Derivative of Projection | Derivative of Matrix w.r.t matrix

649 Views Asked by At

I am trying to take derivative of following function w.r.t matrix $X$ where $X$ is not a square matrix hence singular.

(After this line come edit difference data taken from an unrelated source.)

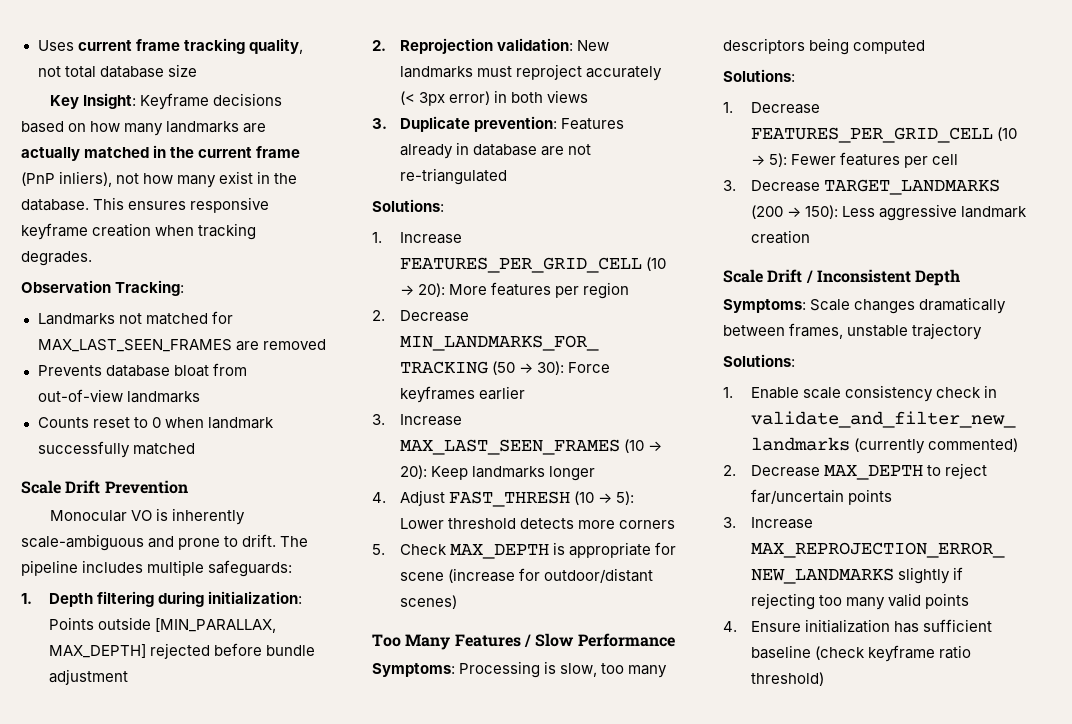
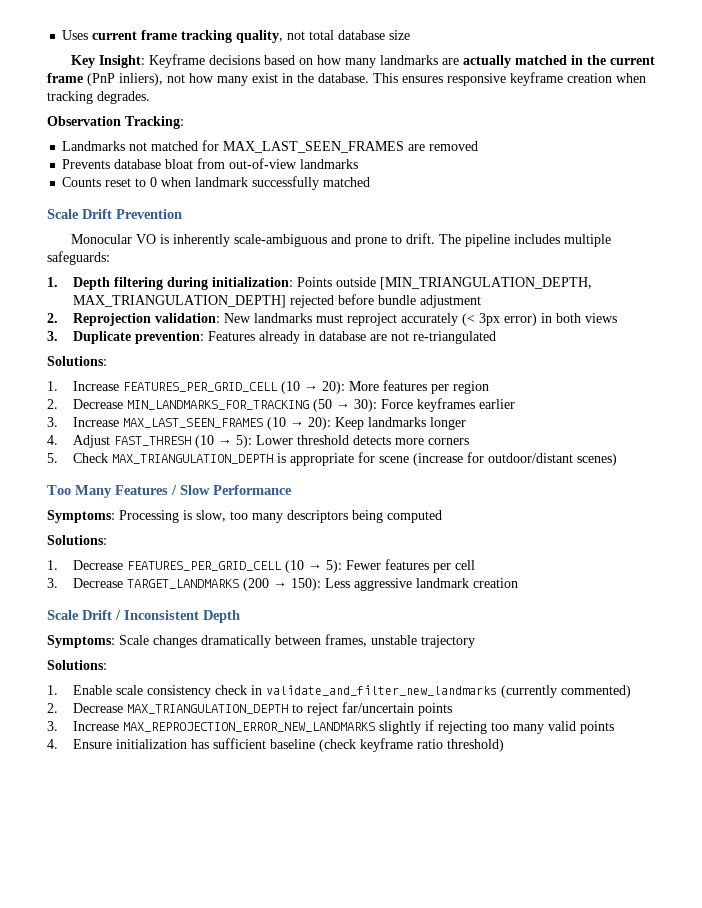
- 1. Depth filtering during initialization: Points outside [MIN_PARALLAX, MAX_DEPTH] rejected before bundle adjustment
+ 1. Depth filtering during initialization: Points outside [MIN_TRIANGULATION_DEPTH, MAX_TRIANGULATION_DEPTH] rejected before bundle adjustment
- 5. Check MAX_DEPTH is appropriate for scene (increase for outdoor/distant scenes)
+ 5. Check MAX_TRIANGULATION_DEPTH is appropriate for scene (increase for outdoor/distant scenes)
- 2. Decrease MAX_DEPTH to reject far/uncertain points
+ 2. Decrease MAX_TRIANGULATION_DEPTH to reject far/uncertain points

$$ f(X) = X(X^TX)^{-1}X^T $$ I used product rule for the function with $U = X, V = (X^TX)^{-1} and W = X^T$. I am stuck at how to take derivative of matrix w.r.t to a matrix. I used the vec concept given in

http://www.iro.umontreal.ca/~pift6266/A06/refs/minka-matrix.pdf

it solved $U$ but not sure about $V and W$. Is there a better way to solve the function ?

1

There are 1 best solutions below

0
On

$$\eqalign{ P &= \{{\rm known}\} \\ X &= \{{\rm unknown}\} \\ \\ Y &= X^T \\ F &= X(X^TX)^{-1}X^T \;\doteq\; XX^+ = Y^+Y \\ F^2 &= Y^+YF = Y^+Y = F = F^T \\ FY^+ &= Y^+YY^+ = Y^+ \\ M &= (F-P) \quad\implies\quad dM = dF \\ S &= P+P^T \quad\implies\quad M+M^T = 2F-S \\ \\ \phi &= \tfrac 12\big\|M\big\|^2_F \\ &= \tfrac 12M:M \qquad\qquad\big\{{\rm Frobenius\:Product}\big\}\\ \\ d\phi &= M:dM \\ &= M:dF \\ &= M:\Big(dX\,X^+ + Y^+dY - Y^+\Big(Y\,dX+dY\,X\Big)X^+\Big) \\ &= \big(MY^+ - Y^+YMY^+\big):dX + \big(X^+M - X^+MXX^+\big):dY \\ &= \big(MY^+ -Y^+YMY^+\big):dX +\big(M^TY^+ -Y^+YM^TY^+\big):dX \\ &= \big(Y^+YSY^+ -SY^+\big):dX \\ &= \big(X^+SXX^+ -X^+S\big):dY \\ \\ \frac{\partial \phi}{\partial Y} &= (X^+SXX^+ -X^+S) \;\doteq\; 0 \\ \\ X^+S &= X^+SXX^+ \quad\implies\quad S = XX^T \\ \\ }$$ Thus any decomposition (Cholesky, LU, etc) of the symmetric matrix $S = (P+P^T)$ of the form $XX^T$ produces a serviceable solution of the zero gradient condition and minimizes the objective function $\phi$.